*Change detection outputs*
☆ ☆ ☆ ☆

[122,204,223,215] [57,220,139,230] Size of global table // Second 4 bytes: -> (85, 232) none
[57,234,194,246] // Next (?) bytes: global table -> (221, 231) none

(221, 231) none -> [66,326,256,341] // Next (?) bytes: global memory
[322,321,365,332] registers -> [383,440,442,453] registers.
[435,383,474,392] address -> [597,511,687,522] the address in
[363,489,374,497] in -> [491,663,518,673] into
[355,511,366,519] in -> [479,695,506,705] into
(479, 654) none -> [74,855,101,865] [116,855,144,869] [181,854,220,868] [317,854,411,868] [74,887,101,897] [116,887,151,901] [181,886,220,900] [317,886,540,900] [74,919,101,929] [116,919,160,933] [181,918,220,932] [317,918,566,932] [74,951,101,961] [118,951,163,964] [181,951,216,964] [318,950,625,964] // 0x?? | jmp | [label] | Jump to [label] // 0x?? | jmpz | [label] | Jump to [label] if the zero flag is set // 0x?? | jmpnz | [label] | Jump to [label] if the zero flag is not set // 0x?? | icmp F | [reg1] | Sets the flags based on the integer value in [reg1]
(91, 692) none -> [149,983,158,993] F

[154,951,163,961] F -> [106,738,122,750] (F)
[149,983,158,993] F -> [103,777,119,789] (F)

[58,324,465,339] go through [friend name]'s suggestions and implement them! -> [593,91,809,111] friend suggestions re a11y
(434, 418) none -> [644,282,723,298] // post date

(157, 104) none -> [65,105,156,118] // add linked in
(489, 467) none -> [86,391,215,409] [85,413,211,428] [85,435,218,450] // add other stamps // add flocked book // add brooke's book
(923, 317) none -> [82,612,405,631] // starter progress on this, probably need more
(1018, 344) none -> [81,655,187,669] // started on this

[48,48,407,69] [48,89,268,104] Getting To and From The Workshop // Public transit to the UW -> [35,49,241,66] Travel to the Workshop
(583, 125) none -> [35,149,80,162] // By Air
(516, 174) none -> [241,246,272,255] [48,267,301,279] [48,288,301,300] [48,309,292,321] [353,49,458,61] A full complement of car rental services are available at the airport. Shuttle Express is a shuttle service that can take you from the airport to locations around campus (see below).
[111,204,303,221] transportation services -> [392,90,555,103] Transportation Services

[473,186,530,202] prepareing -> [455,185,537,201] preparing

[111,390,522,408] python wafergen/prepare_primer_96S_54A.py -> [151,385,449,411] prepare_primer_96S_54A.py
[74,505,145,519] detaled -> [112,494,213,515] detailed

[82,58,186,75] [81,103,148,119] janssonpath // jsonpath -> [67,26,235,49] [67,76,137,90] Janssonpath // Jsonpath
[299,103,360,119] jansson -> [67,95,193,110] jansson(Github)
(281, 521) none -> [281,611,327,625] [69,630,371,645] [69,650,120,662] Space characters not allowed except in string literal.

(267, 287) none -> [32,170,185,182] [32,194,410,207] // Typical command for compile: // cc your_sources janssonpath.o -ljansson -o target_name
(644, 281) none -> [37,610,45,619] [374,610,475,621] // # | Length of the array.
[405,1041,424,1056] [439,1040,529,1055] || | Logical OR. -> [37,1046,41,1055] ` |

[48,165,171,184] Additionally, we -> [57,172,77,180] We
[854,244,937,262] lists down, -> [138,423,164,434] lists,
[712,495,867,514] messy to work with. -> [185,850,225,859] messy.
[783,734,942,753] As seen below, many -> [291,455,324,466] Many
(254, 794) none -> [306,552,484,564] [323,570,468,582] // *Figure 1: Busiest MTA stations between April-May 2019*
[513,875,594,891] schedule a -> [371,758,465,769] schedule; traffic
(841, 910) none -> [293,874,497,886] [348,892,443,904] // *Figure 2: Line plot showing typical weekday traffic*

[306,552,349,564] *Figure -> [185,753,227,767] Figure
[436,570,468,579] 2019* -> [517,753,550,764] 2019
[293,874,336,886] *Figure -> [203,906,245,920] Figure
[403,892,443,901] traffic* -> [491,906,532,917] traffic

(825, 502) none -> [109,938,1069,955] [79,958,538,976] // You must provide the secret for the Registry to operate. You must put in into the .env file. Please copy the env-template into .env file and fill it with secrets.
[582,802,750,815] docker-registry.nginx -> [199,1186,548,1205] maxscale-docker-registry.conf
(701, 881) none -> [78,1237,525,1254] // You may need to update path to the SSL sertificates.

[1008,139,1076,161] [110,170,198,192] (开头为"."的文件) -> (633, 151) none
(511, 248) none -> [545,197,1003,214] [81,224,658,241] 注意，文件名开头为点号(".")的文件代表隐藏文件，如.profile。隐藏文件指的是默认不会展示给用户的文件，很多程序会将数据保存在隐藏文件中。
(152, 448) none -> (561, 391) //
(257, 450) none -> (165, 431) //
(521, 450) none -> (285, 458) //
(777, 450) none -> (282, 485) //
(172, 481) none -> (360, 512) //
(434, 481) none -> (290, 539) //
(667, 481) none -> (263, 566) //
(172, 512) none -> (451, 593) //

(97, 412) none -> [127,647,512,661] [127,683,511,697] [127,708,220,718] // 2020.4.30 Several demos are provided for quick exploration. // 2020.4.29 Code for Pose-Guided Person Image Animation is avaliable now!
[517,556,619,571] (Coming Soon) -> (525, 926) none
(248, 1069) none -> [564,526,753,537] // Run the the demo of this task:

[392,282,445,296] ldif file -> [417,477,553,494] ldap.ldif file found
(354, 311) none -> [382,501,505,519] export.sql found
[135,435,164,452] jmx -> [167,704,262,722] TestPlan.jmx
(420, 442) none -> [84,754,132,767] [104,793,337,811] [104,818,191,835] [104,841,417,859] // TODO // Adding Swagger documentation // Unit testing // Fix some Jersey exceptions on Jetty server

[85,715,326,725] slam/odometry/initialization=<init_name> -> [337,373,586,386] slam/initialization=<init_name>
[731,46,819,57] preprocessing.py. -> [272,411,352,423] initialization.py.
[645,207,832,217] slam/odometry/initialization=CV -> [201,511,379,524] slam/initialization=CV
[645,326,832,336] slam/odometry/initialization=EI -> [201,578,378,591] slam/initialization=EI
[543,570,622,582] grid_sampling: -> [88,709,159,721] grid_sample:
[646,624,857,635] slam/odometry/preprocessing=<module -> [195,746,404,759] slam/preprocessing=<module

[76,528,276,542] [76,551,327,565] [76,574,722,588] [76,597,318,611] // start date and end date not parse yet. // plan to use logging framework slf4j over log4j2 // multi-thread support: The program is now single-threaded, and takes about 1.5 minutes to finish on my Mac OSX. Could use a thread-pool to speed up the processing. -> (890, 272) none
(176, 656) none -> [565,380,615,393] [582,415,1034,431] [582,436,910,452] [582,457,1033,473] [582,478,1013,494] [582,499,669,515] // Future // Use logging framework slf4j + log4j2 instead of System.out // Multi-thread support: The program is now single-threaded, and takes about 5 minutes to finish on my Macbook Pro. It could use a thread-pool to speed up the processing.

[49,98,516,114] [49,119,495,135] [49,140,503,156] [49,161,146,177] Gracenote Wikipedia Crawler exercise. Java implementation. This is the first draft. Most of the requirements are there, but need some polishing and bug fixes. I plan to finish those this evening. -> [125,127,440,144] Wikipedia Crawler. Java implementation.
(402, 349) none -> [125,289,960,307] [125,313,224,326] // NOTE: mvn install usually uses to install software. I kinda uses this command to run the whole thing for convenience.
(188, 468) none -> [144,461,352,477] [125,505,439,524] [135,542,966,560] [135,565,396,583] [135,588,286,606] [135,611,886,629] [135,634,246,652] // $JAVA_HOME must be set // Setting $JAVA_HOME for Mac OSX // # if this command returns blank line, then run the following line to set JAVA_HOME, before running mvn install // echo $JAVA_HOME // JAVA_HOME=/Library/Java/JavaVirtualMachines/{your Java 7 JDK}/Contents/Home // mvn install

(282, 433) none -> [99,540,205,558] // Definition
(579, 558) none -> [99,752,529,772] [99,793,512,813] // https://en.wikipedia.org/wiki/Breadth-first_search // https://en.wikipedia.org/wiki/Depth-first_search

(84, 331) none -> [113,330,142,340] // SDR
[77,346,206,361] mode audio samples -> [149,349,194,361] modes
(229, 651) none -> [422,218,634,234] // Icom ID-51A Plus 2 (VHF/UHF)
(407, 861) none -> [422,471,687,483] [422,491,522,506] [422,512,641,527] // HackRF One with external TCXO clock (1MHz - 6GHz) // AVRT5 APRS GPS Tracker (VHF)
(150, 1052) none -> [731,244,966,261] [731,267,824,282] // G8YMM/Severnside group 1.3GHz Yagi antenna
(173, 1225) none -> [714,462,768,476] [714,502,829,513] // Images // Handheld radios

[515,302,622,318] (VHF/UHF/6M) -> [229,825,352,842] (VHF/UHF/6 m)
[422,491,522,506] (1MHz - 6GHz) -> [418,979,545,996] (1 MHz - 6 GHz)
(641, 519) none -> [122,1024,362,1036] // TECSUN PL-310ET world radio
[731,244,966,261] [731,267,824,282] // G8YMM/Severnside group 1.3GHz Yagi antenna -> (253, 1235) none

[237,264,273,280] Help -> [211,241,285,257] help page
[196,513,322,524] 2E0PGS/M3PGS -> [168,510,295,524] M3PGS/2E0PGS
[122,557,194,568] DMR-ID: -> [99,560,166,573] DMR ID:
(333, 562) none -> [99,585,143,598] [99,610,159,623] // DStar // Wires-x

☆ ☆ ☆ ☆

If the word "about" is on a line above, return that line.

[76,528,276,542] [76,551,327,565] [76,574,722,588] [76,597,318,611] // start date and end date not parse yet. // plan to use logging framework slf4j over log4j2 // multi-thread support: The program is now single-threaded, and takes about 1.5 minutes to finish on my Mac OSX. Could use a thread-pool to speed up the processing. -> (890, 272) none
(176, 656) none -> [565,380,615,393] [582,415,1034,431] [582,436,910,452] [582,457,1033,473] [582,478,1013,494] [582,499,669,515] // Future // Use logging framework slf4j + log4j2 instead of System.out // Multi-thread support: The program is now single-threaded, and takes about 5 minutes to finish on my Macbook Pro. It could use a thread-pool to speed up the processing.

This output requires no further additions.